Dataset records:
* * * *

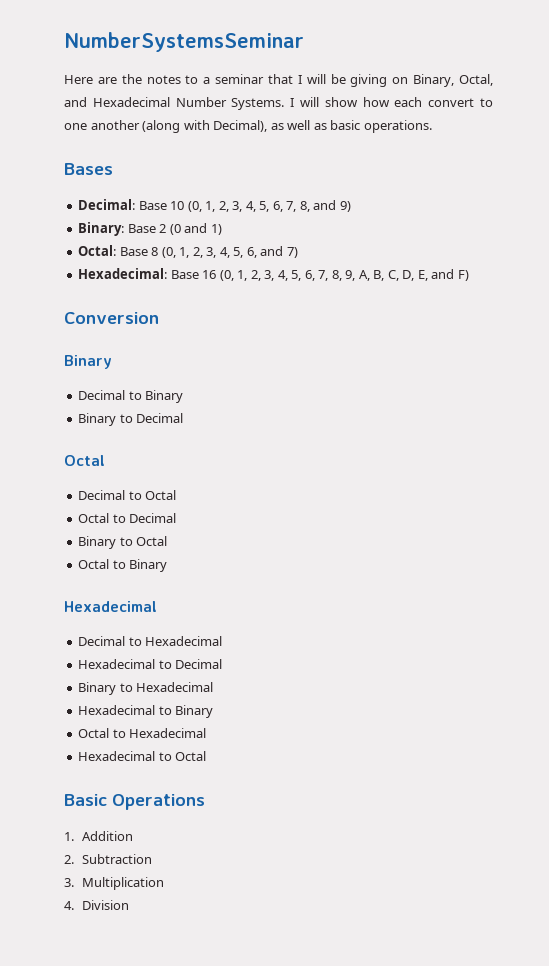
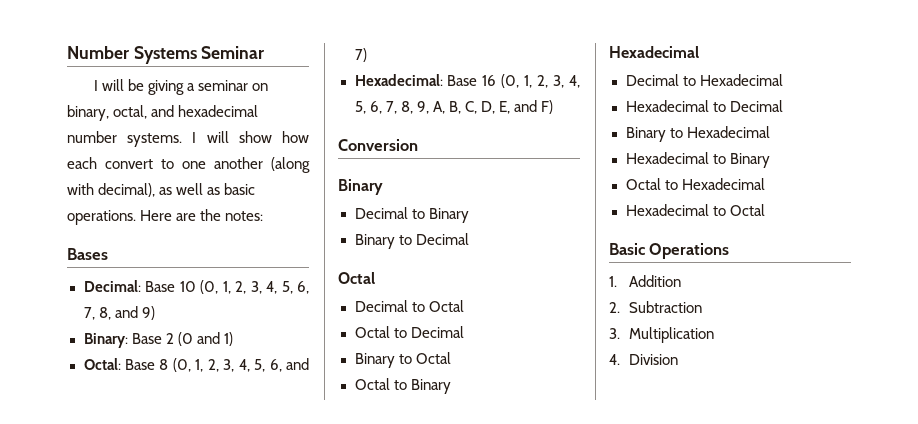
[64,32,304,52] [64,74,493,87] [64,97,285,110] NumberSystemsSeminar // Here are the notes to a seminar that I will be giving on Binary, Octal, and Hexadecimal Number Systems. -> [67,46,265,64] [93,79,269,95] [67,105,259,121] [67,131,183,147] Number Systems Seminar // I will be giving a seminar on binary, octal, and hexadecimal number systems.
[213,120,268,132] Decimal), -> [98,183,156,197] decimal),
(432, 126) none -> [140,209,264,221] Here are the notes:

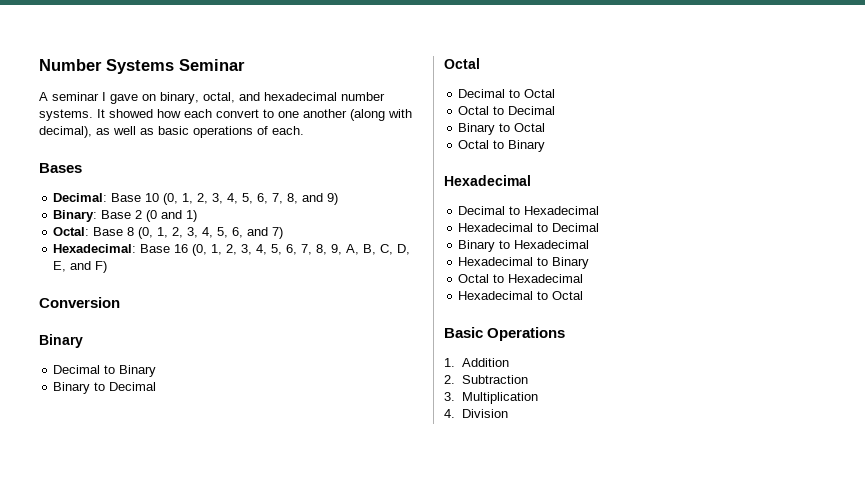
[93,79,248,95] I will be giving a seminar -> [39,92,138,104] A seminar I gave
[192,131,272,143] I will show -> [97,109,153,118] It showed
[67,209,264,225] operations. Here are the notes: -> [193,126,304,138] operations of each.

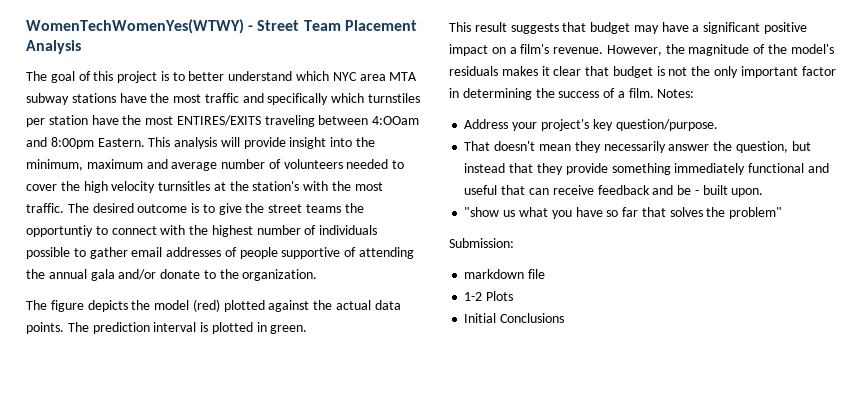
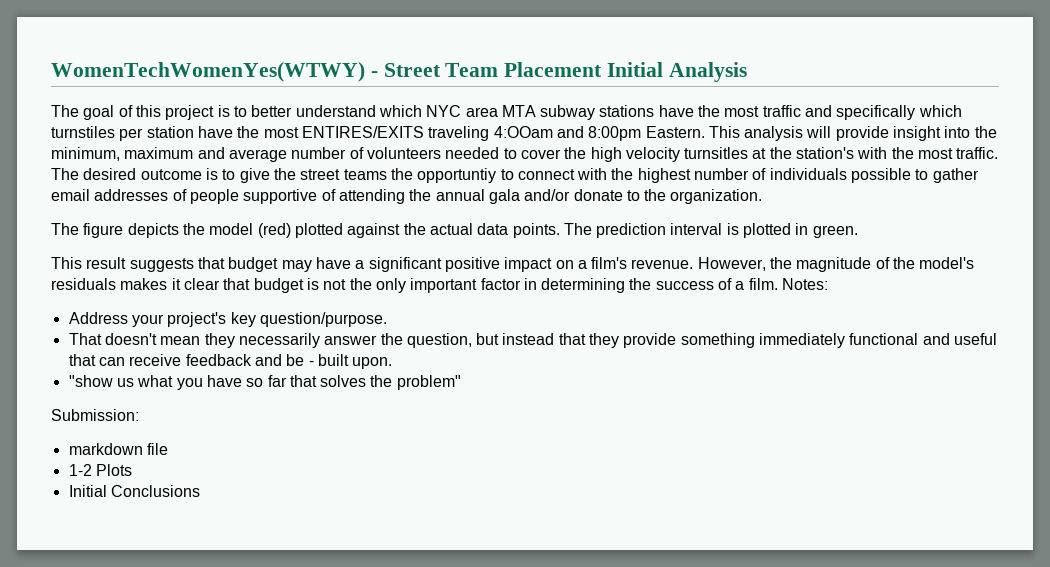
(417, 25) none -> [607,62,664,77] Initial
[318,115,369,125] between -> (490, 133) none

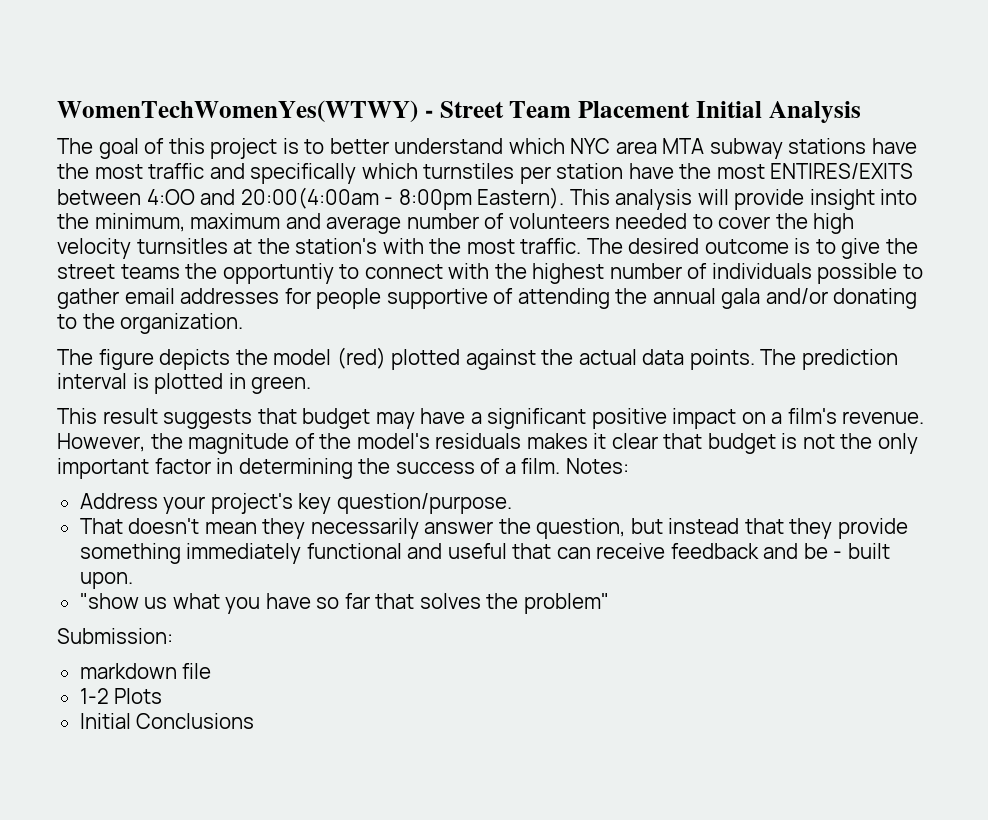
[428,126,705,141] traveling 4:OOam and 8:00pm Eastern. -> [57,187,565,210] between 4:OO and 20:00(4:00am - 8:00pm Eastern).
[172,189,187,201] of -> [284,288,311,304] for
[573,189,623,201] donate -> [833,288,918,309] donating

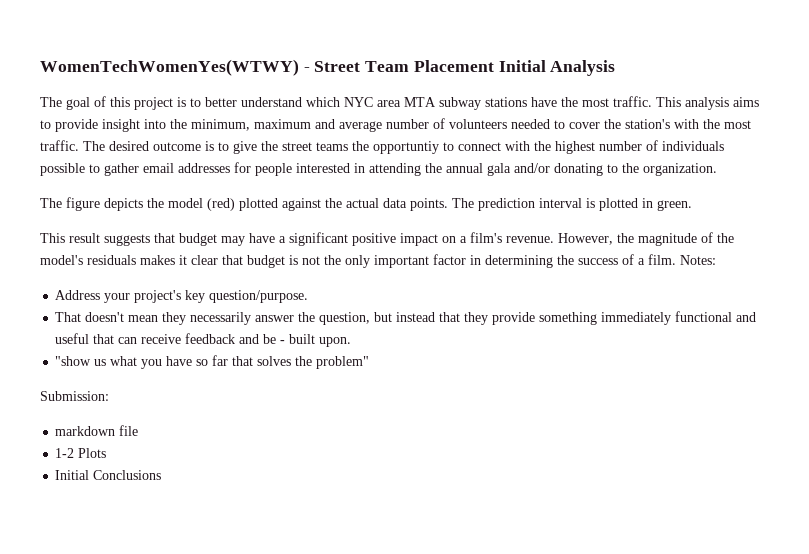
[148,163,914,184] [57,187,729,210] traffic and specifically which turnstiles per station have the most ENTIRES/EXITS between 4:OO and 20:00(4:00am - 8:00pm Eastern). This analysis will -> [613,96,759,110] [40,120,51,129] traffic. This analysis aims to
[813,213,855,234] [57,238,290,259] high velocity turnsitles at the -> (621, 124) none
[386,288,514,309] supportive of -> [296,163,365,173] interested in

* * * *

■ **What is being asked**
The required output is the lines from the one containing "(417, 25) none -> [607,62,664,77] Initial" through the end of the data, printed exactly, with no pictures.

■ **Task solution**
(417, 25) none -> [607,62,664,77] Initial
[318,115,369,125] between -> (490, 133) none

[428,126,705,141] traveling 4:OOam and 8:00pm Eastern. -> [57,187,565,210] between 4:OO and 20:00(4:00am - 8:00pm Eastern).
[172,189,187,201] of -> [284,288,311,304] for
[573,189,623,201] donate -> [833,288,918,309] donating

[148,163,914,184] [57,187,729,210] traffic and specifically which turnstiles per station have the most ENTIRES/EXITS between 4:OO and 20:00(4:00am - 8:00pm Eastern). This analysis will -> [613,96,759,110] [40,120,51,129] traffic. This analysis aims to
[813,213,855,234] [57,238,290,259] high velocity turnsitles at the -> (621, 124) none
[386,288,514,309] supportive of -> [296,163,365,173] interested in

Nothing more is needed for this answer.